An impulse purchase four years ago could pay handsome dividends for England rugby star Mike Tindall in Saturday's Grand National Steeplechase.

When Tindall raised his hand to start the bidding for a tiny five-year-old horse called Monbeg Dude in the late stages of a bloodstock auction at Cheltenham in May 2010, the last thing he expected was to be paying out £12,000 (HK$154,000) for him later that evening.

"I thought I would be outbid," Tindall said. "But the bidding suddenly stopped."

As it turns out, "The Dude" is proving to be an absolute bargain for Tindall and his fellow owners, professional rugby players James Simpson-Daniel and Nicky Robinson.

The winner of the Welsh Grand National in 2012, the gelding has since claimed two victories at Cheltenham and is now one of the favorites for the Grand National at Aintree, the world's most famous and gruelling horse race whose prize money has jumped to £1 million this year for the first time.

I thought I would be outbid. But the bidding suddenly stopped
Mike Tindall on when he bought Monbeg Dude four years ago

The 40-horse race is known as the toughest test of jumping in the world, with 30 fences over a four and-a-half mile course.

A sell-out crowd of 71,000 fans will be at Aintree for the 167th running of the National, the highlight of a three-day festival that began on Thursday. The race will be screened to a worldwide TV audience of about 600 million and bookmakers estimate about £350 million will be bet on it in Britain alone - five times more than is wagered on the English Derby. The National is always under scrutiny because of the potential for horse fatalities but modifications to the course ahead of last year's race, which included softening the high fences and improving landing areas and course irrigation, appear to have improved the situation.

Last year, all the 40 horses returned safely and only two fell. Only 17 horses finished the race but there was no repeat of the carnage that marred recent Nationals, with two horses dying in the 2011 and 2012 editions. Twenty-one horses have died over the Grand National fences since 2001.

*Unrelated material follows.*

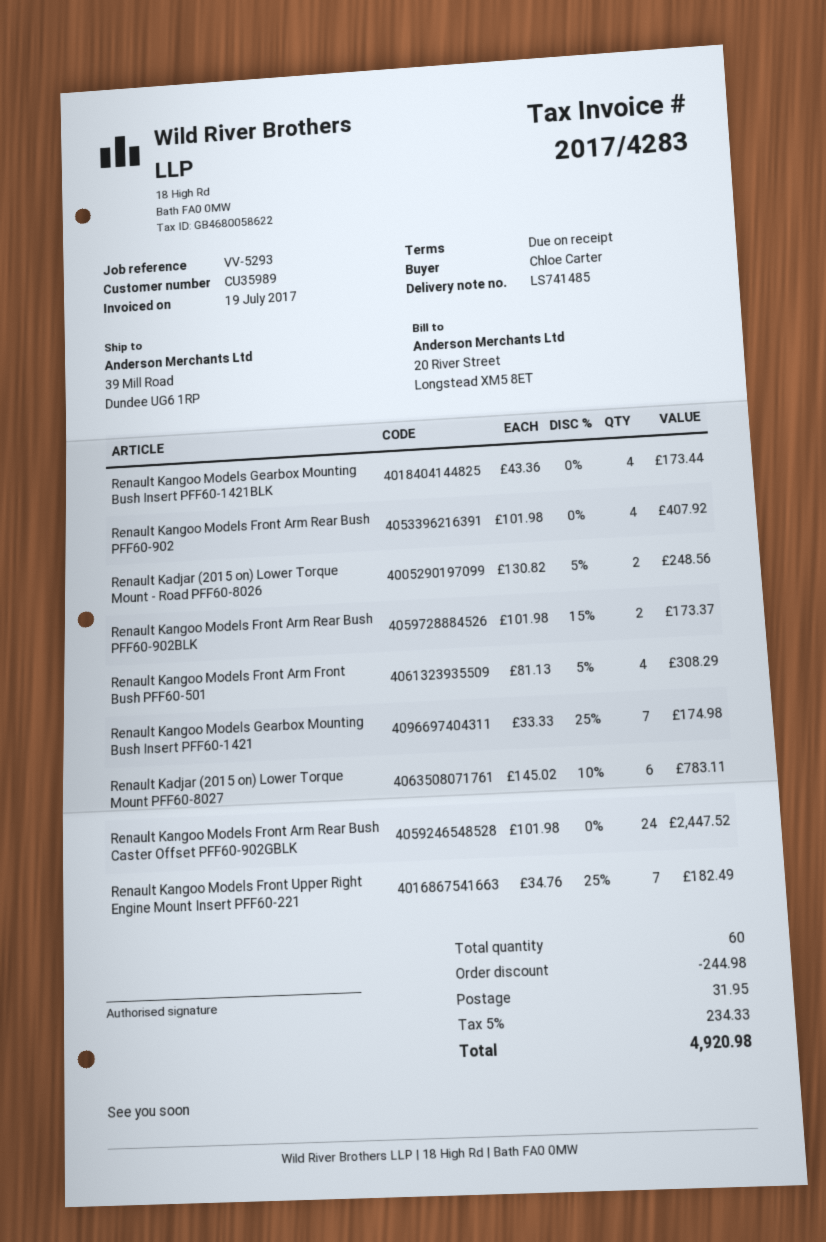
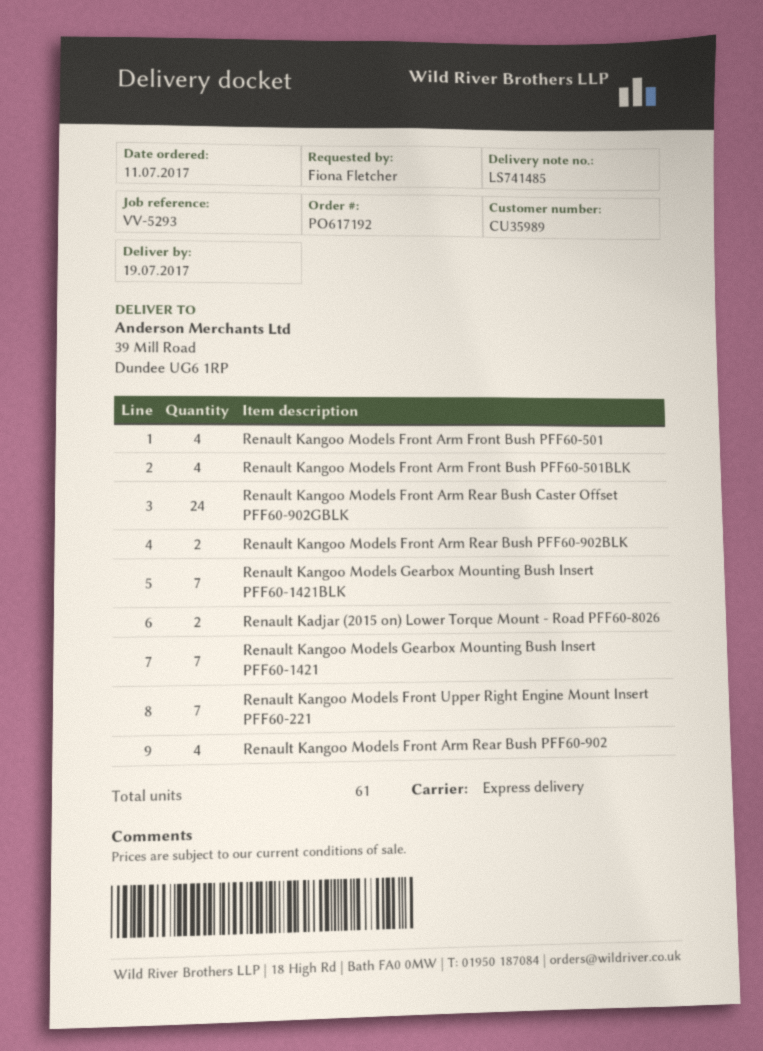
ordered by: Chloe Carter -> Fiona Fletcher
Renault Kangoo Models Gearbox Mounting Bush Insert PFF60-1421BLK: 4 -> 7
Renault Kadjar (2015 on) Lower Torque Mount PFF60-8027: 6 -> none
Renault Kangoo Models Front Arm Front Bush PFF60-501BLK: none -> 4
total quantity: 60 -> 61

Tindall, a member of England's World Cup-winning rugby team in 2003, only became interested in horse racing once he started dating Zara Phillips, the granddaughter of Queen Elizabeth. They married in 2011.

Phillips, who won a silver medal in equestrian in the London Olympics in 2012, has played a part in Monbeg Dude's rise, helping the horse with his jumping technique, which was deemed to be weak.